= Hyman Isaac Long =

American physician

Hyman Isaac Long was an American physician in New York City by 1786. He was an immigrant from the British colony of Jamaica in the West Indies and is listed in the first city directory of 1786. He is known for his leadership in developing Freemasonry organizations in New York, Virginia and South Carolina.

==Freemasonry==
Hyman Isaac Long was born to a Jewish family in Jamaica, a British colony in the West Indies. They were likely of Sephardic Jewish ancestry, as this community had been active in London. A number had emigrated to the British colonies in the New World along with other English colonists. In Jamaica, Long studied medicine and qualified as a physician.

By 1786 Long had emigrated to New York City in the recently independent United States. He was listed that year in the first city directory, as a physician.

He also became involved in Freemasonry, and returned to Jamaica for some events and rites, where the organization was more developed. At Kingston, Jamaica, on 11 January 1795, Long was appointed as a Deputy Inspector General (DIG) of the Grand Consistory of the twenty-five degree "Rite of the Royal Secret," a governing body of high "Écossais" degrees of Freemasonry, and a predecessor of the Scottish Rite. This appointment was made by Moses Cohen.
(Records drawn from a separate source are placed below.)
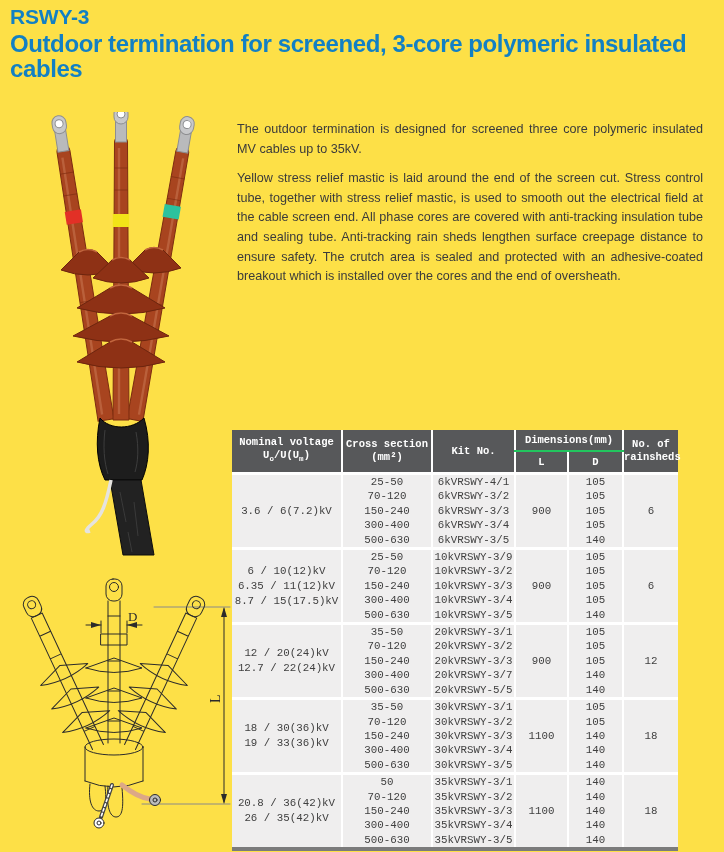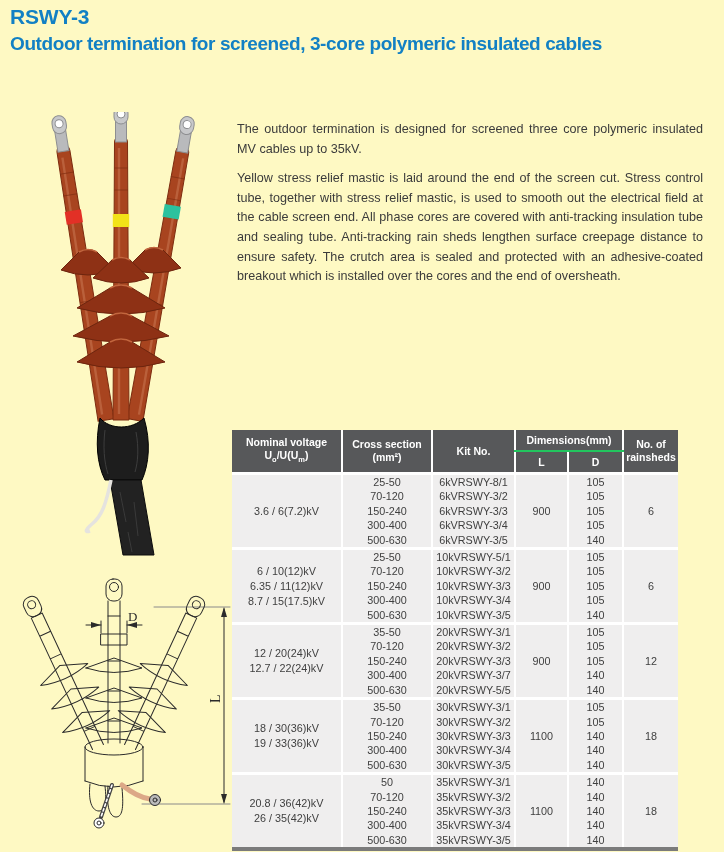--- a/index.html
+++ b/index.html
@@ -1,36 +1,36 @@
 <!DOCTYPE html>
 <html><head>
 <meta charset="utf-8">
 <style>
   html,body{margin:0;padding:0;background:#fff;}
-  #page{position:relative;width:724px;height:852px;background:#fef9c3;overflow:hidden;
+  #page{position:relative;width:724px;height:852px;background:#fde047;overflow:hidden;
         font-family:"Liberation Sans",sans-serif;color:#3f3f3f;}
 
   
   .title-block{position:absolute;left:10px;top:2px;width:706px;color:#1280c4;}
   .title-block h1{margin:0;font-size:21px;line-height:30px;letter-spacing:-0.2px;font-weight:bold;}
-  .title-block h2{margin:0;font-size:19px;line-height:24.5px;letter-spacing:-0.4px;font-weight:bold;}
+  .title-block h2{margin:0;font-size:24px;line-height:24.5px;letter-spacing:-0.4px;font-weight:bold;}
 
   
   .desc{position:absolute;left:237px;top:120px;width:478px;font-size:12.6px;
         line-height:19.6px;text-align:justify;color:#3b3b3b;}
   .desc p{margin:0 12px 10px 0;}
 
   
   .photo{position:absolute;left:8px;top:112px;width:222px;height:445px;}
   .drawing{position:absolute;left:2px;top:571px;width:232px;height:280px;}
 
   
   .spec-table{position:absolute;left:232px;top:430px;width:446px;border-collapse:collapse;
               table-layout:fixed;font-size:10.8px;color:#404040;
-              border-bottom:4px solid #7b7b7b;}
+              border-bottom:4px solid #7b7b7b;font-family:Liberation Mono, monospace;}
   .spec-table th{background:#57585a;color:#fff;font-weight:bold;font-size:10.5px;
                  line-height:13px;padding:2px 0;text-align:center;vertical-align:middle;}
   .spec-table td{background:#efeeee;text-align:center;vertical-align:middle;
                  padding:0;line-height:14.4px;height:14.4px;}
   .spec-table td,.spec-table th{border-left:2px solid #fff;}
   .spec-table .c1{border-left:none;}
   .spec-table .gs{border-top:3px solid #fff;margin-left:12px;}
   .spec-table .dimhead{border-bottom:2px solid #22c55e;height:16px;}
   .spec-table .subhead{height:16px;}
   .vcell div{line-height:15px;}
@@ -208,21 +208,21 @@
         <th class="subhead">D</th>
       </tr>
     </thead>
     <tbody>
 
       <tr>
         <td class="c1 gs vcell" rowspan="5">
           <div>3.6 / 6(7.2)kV</div>
         </td>
         <td class="gs">25-50</td>
-        <td class="gs">6kVRSWY-8/1</td>
+        <td class="gs">6kVRSWY-4/1</td>
         <td class="gs" rowspan="5">900</td>
         <td class="gs">105</td>
         <td class="gs" rowspan="5">6</td>
       </tr>
       <tr>
           <td>70-120</td>
           <td>6kVRSWY-3/2</td>
           <td>105</td>
         </tr>
       <tr>
@@ -241,21 +241,21 @@
           <td>140</td>
         </tr>
 
       <tr>
         <td class="c1 gs vcell" rowspan="5">
           <div>6 / 10(12)kV</div>
           <div>6.35 / 11(12)kV</div>
           <div>8.7 / 15(17.5)kV</div>
         </td>
         <td class="gs">25-50</td>
-        <td class="gs">10kVRSWY-5/1</td>
+        <td class="gs">10kVRSWY-3/9</td>
         <td class="gs" rowspan="5">900</td>
         <td class="gs">105</td>
         <td class="gs" rowspan="5">6</td>
       </tr>
       <tr>
           <td>70-120</td>
           <td>10kVRSWY-3/2</td>
           <td>105</td>
         </tr>
       <tr>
Cohen had received a similar appointment by American Barend M. Spitzer the previous year at Charleston, South Carolina. Spitzer was DIG for Georgia.

After returning to the United States, Long continued to work on developing membership in the Masons. On 12 November 1796 in Charleston, South Carolina, Long elevated eight French Masons of the city to the rank of Deputy Inspector General. These men were colonial refugees from the slave rebellion in the French colony of Saint-Domingue (now Haiti). Among them were Alexandre Francois Auguste de Grasse, known as Comte de Grasse-Tilly, and his father-in-law, Jean-Baptiste de La Hogue. Together, these eight organized a Consistory of the 25th Degree, or "Princes of the Royal Secret." It later became the first Supreme Council of the Scottish Rite.